During the month of August 1919, Lucien Biva left Le Havre aboard the transatlantic ocean liner Le Rochambeau. On the first of September he debarked in New York City where he would reside throughout the rest of his career.

Various reasons impelled Lucien Biva to emigrate to the United States. His father was a well-known painter, and it may have been difficult for Lucien Biva to make a name for himself without being linked to the work of his father.
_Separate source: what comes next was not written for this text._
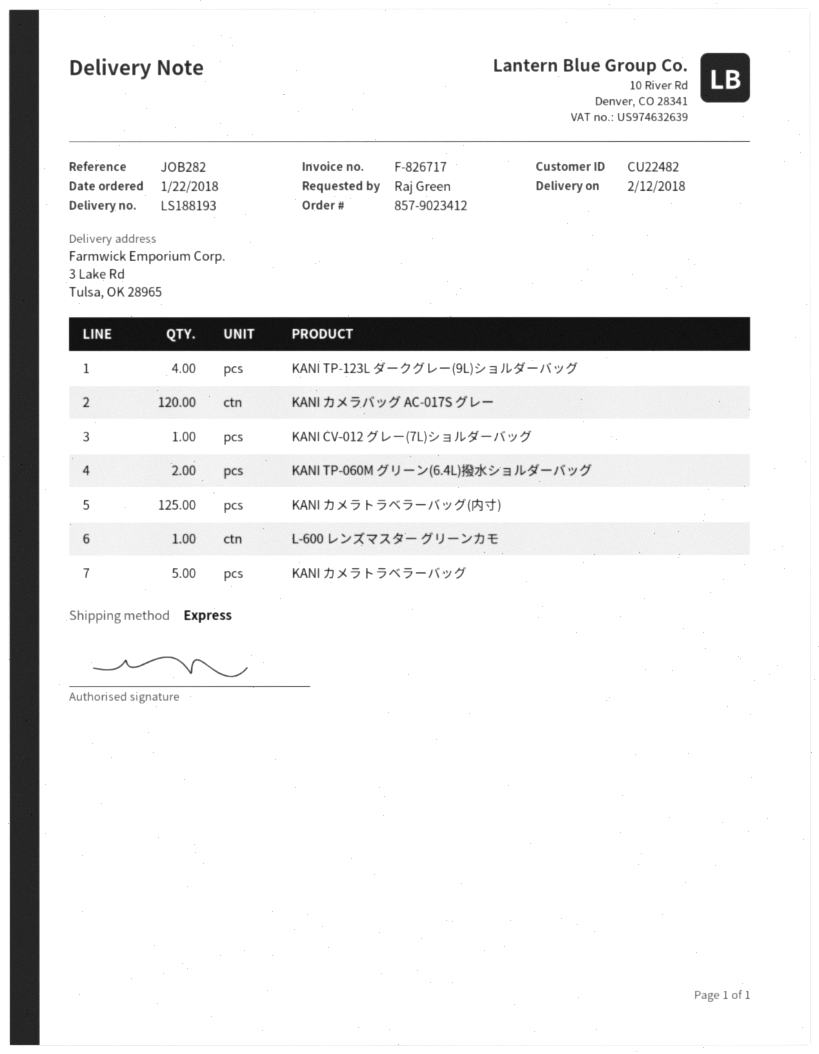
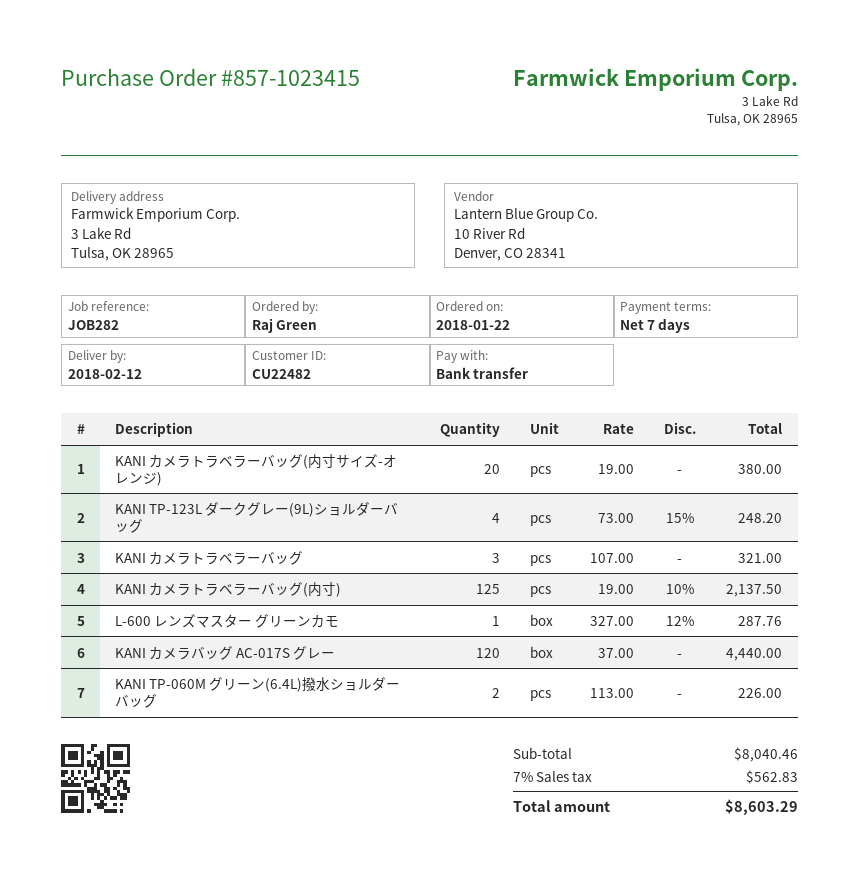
order number: 857-9023412 -> 857-1023415
KANI CV-012 グレー(7L)ショルダーバッグ: 1 -> none
KANI カメラトラベラーバッグ: 5 -> 3
KANI カメラトラベラーバッグ(内寸サイズ-オレンジ): none -> 20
In the press chroniclers speak of "the Biva's" assimilating the son behind the father, and tended to write of the Biva brothers, confusing in a single work that of Henri and Paul Biva. In 1903, the Bulletin de la Société des amis des arts du département de l'Eure Henry Chantraine evokes the Exposition des beaux-arts d’Evreux: "Passing in front of the Dahlias with its rich impasto and the Village, with violent tones, but already much more moderate [than those of Lucien Lamarre, mentioned above by the columnist] of MM. Henri and Lucien Biva [...]."

Lucien Biva, Bouquet de Rose, oil on canvas, 61 x 51 cm

Lucien Biva's family nicknamed him "the anarchist", perhaps because he rejected part of the family pictorial legacy. In New York, when he exhibited at the Sixth Annual Exhibition of the Society of Independent Artists, he was cited with other artists in the columns of New York Times (10 March 1922) as "stamped all over with the stamp of independence". It may be noted that the statement of the chronicler was somewhat tinged with irony. Since Society of Independent Artists created in 1916 was modeled after Société des Artistes Indépendants created in Paris in 1884, the author seems to have suggested this "independent" movement was already classical.

Other family reasons probably contributed to his departure for the States in 1919, at the age of 41. World War I had just ended, but his younger brother, jewelry designer Marius Biva, also formed at the École nationale supérieure des arts décoratifs, died at Verdun in 1915 at the age of 25 years.

===American nationality===
Lucien Biva became an American citizen in 1928, residing mostly in New York City, Brooklyn, Queens, White Plains and Catskill. He painted and exhibited throughout the second leg of his career in the United States.

===Design===
Between 1921 and 1949 Biva patented ornamental designs for textile fabrics and other articles of manufacture having surface ornamentation, patenting over eighty designs with the United States Patent Office.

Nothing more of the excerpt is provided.